State law requires that any activity involving earth disturbance over one acre requires a General Permit for Stormwater Discharges Associated with Construction Activity. This permit requires the implementation of an approved erosion and sediment control plan prior to performing earth grading operations as well as self-monitoring inspections of the erosion and sediment controls.
State law requires any project that impacts waterways, including the 100 year floodplain, shall be authorized by a State Waterway Construction Permit. Construction must proceed in accordance with the permit conditions and the Maryland Department of the Environment-approved plan. The laws and regulations governing construction projects were developed to protect the State’s natural resources while allowing property owners reasonable use of their property.
Roy A. Williams – St. Mary’s County: On Dec. 11, 2015 MDE issued a Settlement Agreement and Penalty of $12,000 to Roy A. Williams to resolve alleged sediment control and sediment pollution violations that occurred during construction activities in Charlotte Hall between Jan. 26, 2010, and April 15, 2010. The alleged violations have been corrected.
Cecil County Department of Public Works – Cecil County: On Nov. 10, 2015, the Cecil County Department of Public Works paid $10,000 to the Clean Water Fund to settle alleged sediment control violations that occurred at the Principio Sanitary Sewer Sub-District North Interceptor Project on Principio Parkway East in North East. The alleged violations have been corrected.
Allan Myers-MD, Inc. -- Baltimore County, Maryland: On Oct. 14, 2015, Allan Myers-MD, Inc., paid $10,250 to the Department to resolve alleged sediment control and sediment pollution violations during dewatering operations at the Maryland SHA I-695 Bridge over Milford Mill Road construction project.
HHHunt -- St. Mary’s County: On July 28, 2015, HHHunt paid $16,000 to the Department to resolve alleged sediment control and sediment pollution violations that occurred during construction at the Abberly Crest Apartments Phase II project.
Carroll County Department of Public Works -- Carroll County: On July 24, 2015, the Carroll County Department of Public Works paid $17,120 to the Maryland Department of the Environment to resolve six sanitary sewer overflows from the county’s sanitary sewer collection system and one unauthorized discharge to waters of the State from the Hampstead Waste Water Treatment Plant. The events occurred between December 2010 and June 2014.
Town of Mount Airy Department of Public Works – Carroll County: On July 24, 2015, the Town of Mount Airy Department of Public Works paid $12,000 to the Department to resolve two sanitary sewer overflows from the Town’s sanitary sewer collection that occurred between April 2009 and June 2014.
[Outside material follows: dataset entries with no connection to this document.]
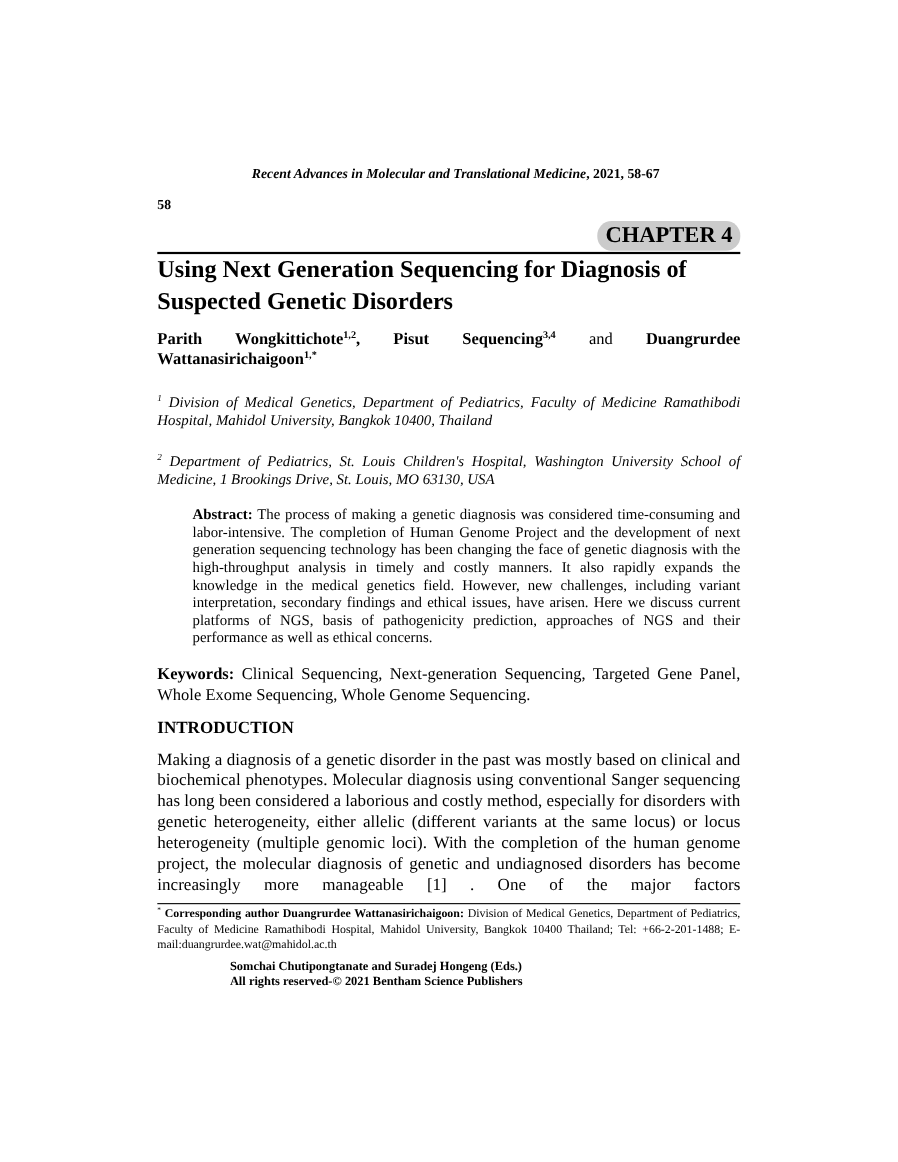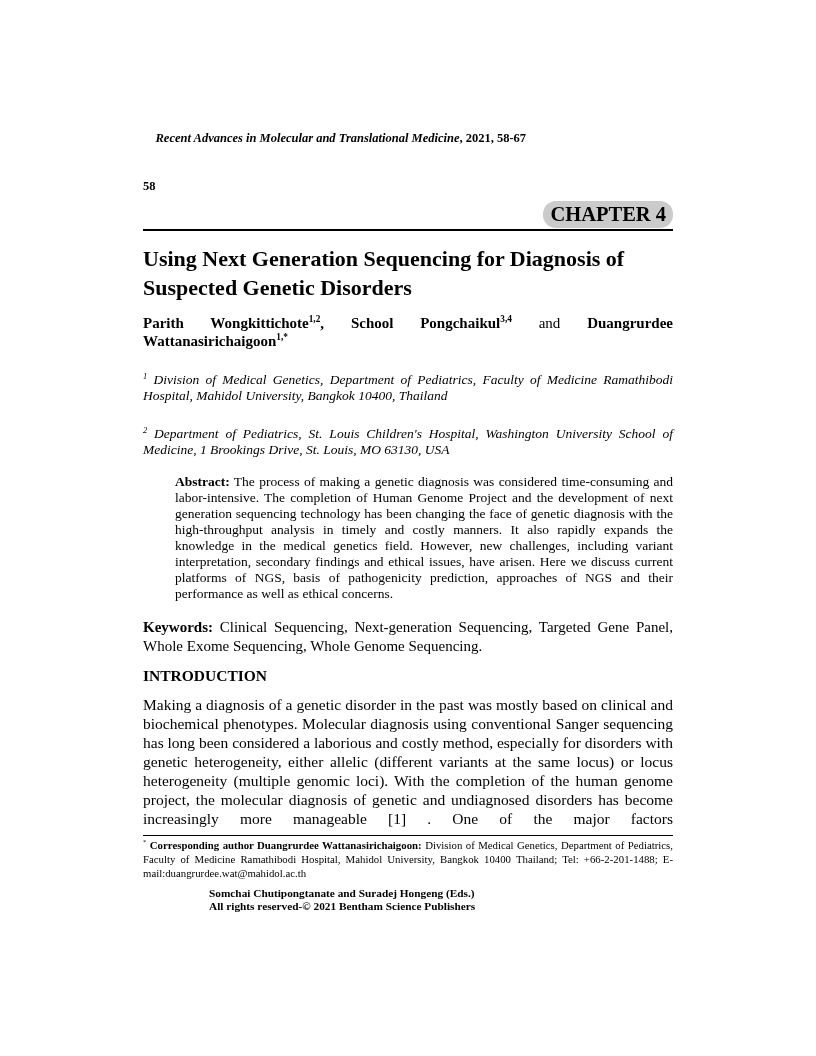--- a/index.html
+++ b/index.html
@@ -11,35 +11,35 @@
     overflow: hidden;
   }
   .content {
     position: absolute;
     left: 143px; top: 131px;
     width: 530px;
   }
   
   .header-row { display: flex; font-size: 12.5px; font-weight: bold; line-height: 14px; }
   .page-num { flex: 0 0 auto; margin-top: 48px; }
-  .journal { flex: 1 1 auto; text-align: left; }
+  .journal { flex: 1 1 auto; text-align: center; margin-top: 20px; }
   .journal .jtitle { font-style: italic; }
   
   .chapter-row { text-align: right; margin-top: 8px; }
   .chapter-badge {
     display: inline-block;
     background: #cbcbcb;
     font-size: 20.5px; font-weight: bold;
     line-height: 25px;
     padding: 1px 7px 1px 7px;
     border-radius: 13px;
   }
   .top-rule { border-top: 2.2px solid #000; margin-top: 1px; height: 0; }
   
-  .title { font-size: 22px; font-weight: bold; line-height: 28.5px; margin: 14px 0 0 0; }
+  .title { font-size: 22px; font-weight: bold; line-height: 28.5px; margin: 0 0 0 0; }
   .authors { font-size: 15px; font-weight: bold; line-height: 17.5px; margin: 13px 0 0 0; text-align: justify; }
   .authors .conn { font-weight: normal; margin-top: 21px; }
   sup.sup { font-size: 62%; line-height: 0; }
   
   .affil { font-style: italic; font-size: 13.5px; line-height: 16px; margin: 22px 0 0 0; text-align: justify; }
   .affil:first-of-type { margin-top: 6px; }
   
   .abstract { margin: 16px 0 0 32px; font-size: 13.5px; line-height: 16px; text-align: justify; }
   .bold-label { font-weight: bold; }
   
@@ -66,21 +66,21 @@
 
   <div class="chapter-row">
     <span class="chapter-badge">CHAPTER 4</span>
   </div>
   <div class="top-rule"></div>
 
   <h1 class="title">Using Next Generation Sequencing for Diagnosis of Suspected Genetic Disorders</h1>
 
   <p class="authors">
     <span><span>Parith Wongkittichote</span><sup class="sup">1,2</sup><span>,</span></span>
-    <span><span>School Pongchaikul</span><sup class="sup">3,4</sup></span>
+    <span><span>Pisut Sequencing</span><sup class="sup">3,4</sup></span>
     <span class="conn">and</span>
     <span><span>Duangrurdee Wattanasirichaigoon</span><sup class="sup">1,*</sup></span>
   </p>
 
   <p class="affil"><sup class="sup">1</sup> <span>Division of Medical Genetics, Department of Pediatrics, Faculty of Medicine Ramathibodi Hospital, Mahidol University, Bangkok 10400, Thailand</span></p>
   <p class="affil"><sup class="sup">2</sup> <span>Department of Pediatrics, St. Louis Children's Hospital, Washington University School of Medicine, 1 Brookings Drive, St. Louis, MO 63130, USA</span></p>
 
   <p class="abstract"><span class="bold-label">Abstract:</span> <span>The process of making a genetic diagnosis was considered time-consuming and labor-intensive. The completion of Human Genome Project and the development of next generation sequencing technology has been changing the face of genetic diagnosis with the high-throughput analysis in timely and costly manners. It also rapidly expands the knowledge in the medical genetics field. However, new challenges, including variant interpretation, secondary findings and ethical issues, have arisen. Here we discuss current platforms of NGS, basis of pathogenicity prediction, approaches of NGS and their performance as well as ethical concerns.</span></p>
 
   <p class="keywords"><span class="bold-label">Keywords:</span> <span>Clinical Sequencing, Next-generation Sequencing, Targeted Gene Panel, Whole Exome Sequencing, Whole Genome Sequencing.</span></p>

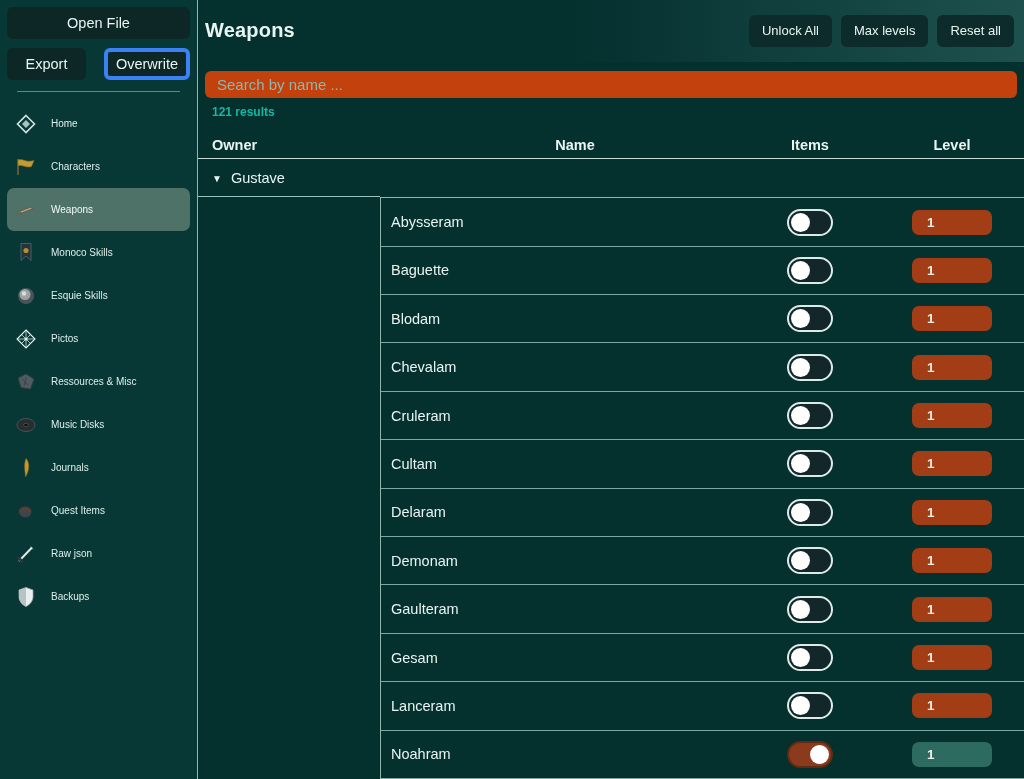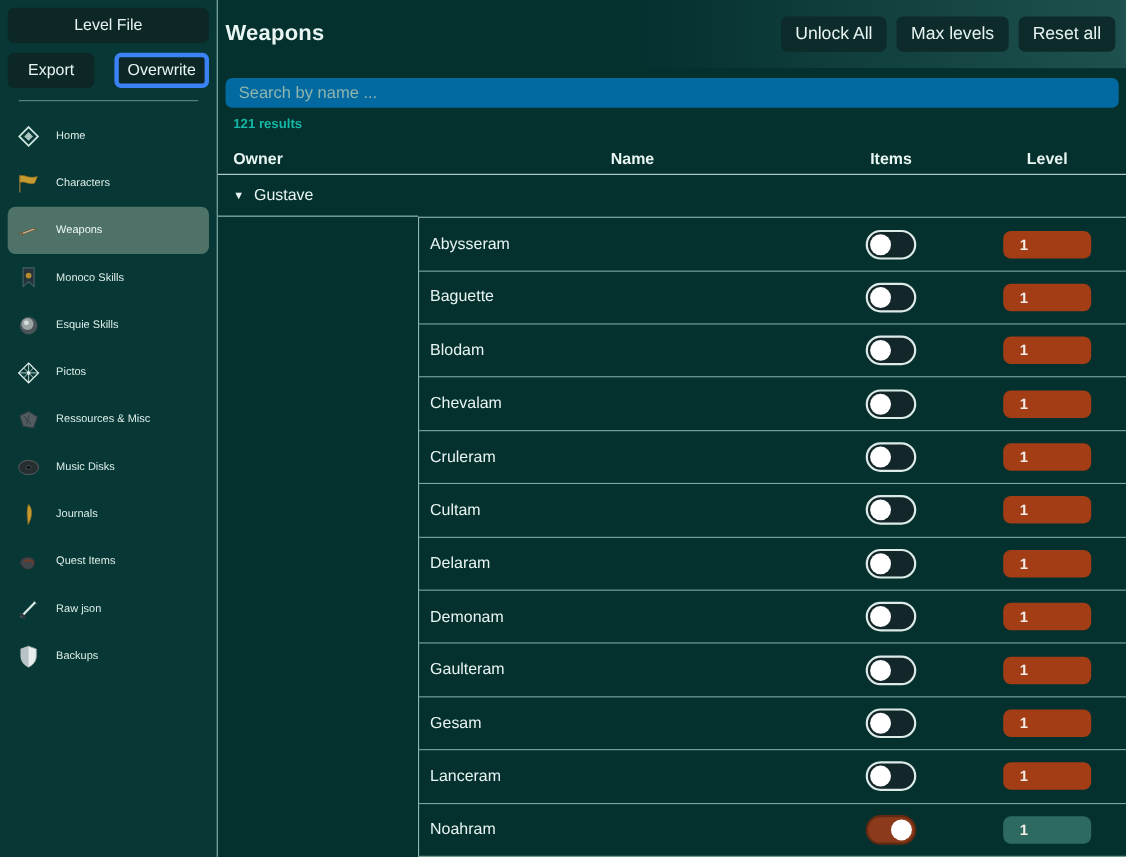--- a/index.html
+++ b/index.html
@@ -38,24 +38,24 @@
   .nav-icon svg { display:block; }
   
   .main { flex:1; display:flex; flex-direction:column; overflow:hidden; }
   .topbar {
     height:65px; display:flex; align-items:center; justify-content:space-between;
     padding:0 10px 0 7px;
     background:linear-gradient(90deg, rgba(0,0,0,0) 45%, rgba(62,122,118,0.45) 100%);
   }
   .page-title { font-size:20px; font-weight:bold; letter-spacing:.2px; }
   .actions { display:flex; gap:9px; }
-  .action-btn { background:#0d2b2a; padding:0 13px; font-size:16px; }
+  .action-btn { background:#0d2b2a; padding:0 13px; font-size:13px; }
   .search {
     margin:9px 7px 0 7px; height:29px; width:calc(100% - 14px);
-    background:#0369a1; border:none; border-radius:6px;
+    background:#c2410c; border:none; border-radius:6px;
     padding:0 12px; font-size:15px; color:#dcefe9;
     font-family:"Liberation Sans", sans-serif; outline:none;
   }
   .search::placeholder { color:#8fb5ac; }
   .results { margin:7px 0 0 14px; font-size:12px; font-weight:bold; color:#14b8a6; }
   
   .thead {
     margin-top:12px; height:30px;
     display:grid; grid-template-columns:182px 1fr 140px 144px;
     align-items:center; font-weight:bold; font-size:14.5px;
@@ -99,21 +99,21 @@
     width:80px; height:25px; border-radius:7px; justify-self:center;
     background:#a23d16; color:#f3ece7; font-size:13.5px; font-weight:bold;
     line-height:25px; padding-left:15px; cursor:text;
   }
   .level.found { background:#2d6b60; }
 </style>
 </head>
 <body>
 
 <aside class="sidebar">
-  <button class="btn openfile">Level File</button>
+  <button class="btn openfile">Open File</button>
   <div class="btn-row">
     <button class="btn export">Export</button>
     <button class="btn overwrite">Overwrite</button>
   </div>
   <hr class="side-divider">
   <nav class="nav">
 
     <div class="nav-item">
       <span class="nav-icon">
         <svg width="20" height="20" viewBox="0 0 20 20">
S.D. Property Development, LLC, Vera’s White Sands Beach Club, LLC and Stephen Stanley – Calvert County: On July 2, 2015, the Department executed a Consent Decree, entered into the Circuit Court for Calvert County, to resolve alleged violations involving Vera’s White Sands Beach Club’s on-site sewage disposal system, the unpermitted operation of a public bathing beach, the operation of a swimming pool without a discharge permit, the construction or expansion of several unauthorized structures in tidal wetlands, destruction of tidal marsh vegetation and filling and grading on the property without a Tidal Wetlands License. The Consent Decree requirements include corrective action to obtain the necessary permits and authorizations, repair or replacement of the sewage disposal system and restoration or mitigation of the tidal wetlands areas disturbed. The Consent Decree requires payment of a $50,000 penalty.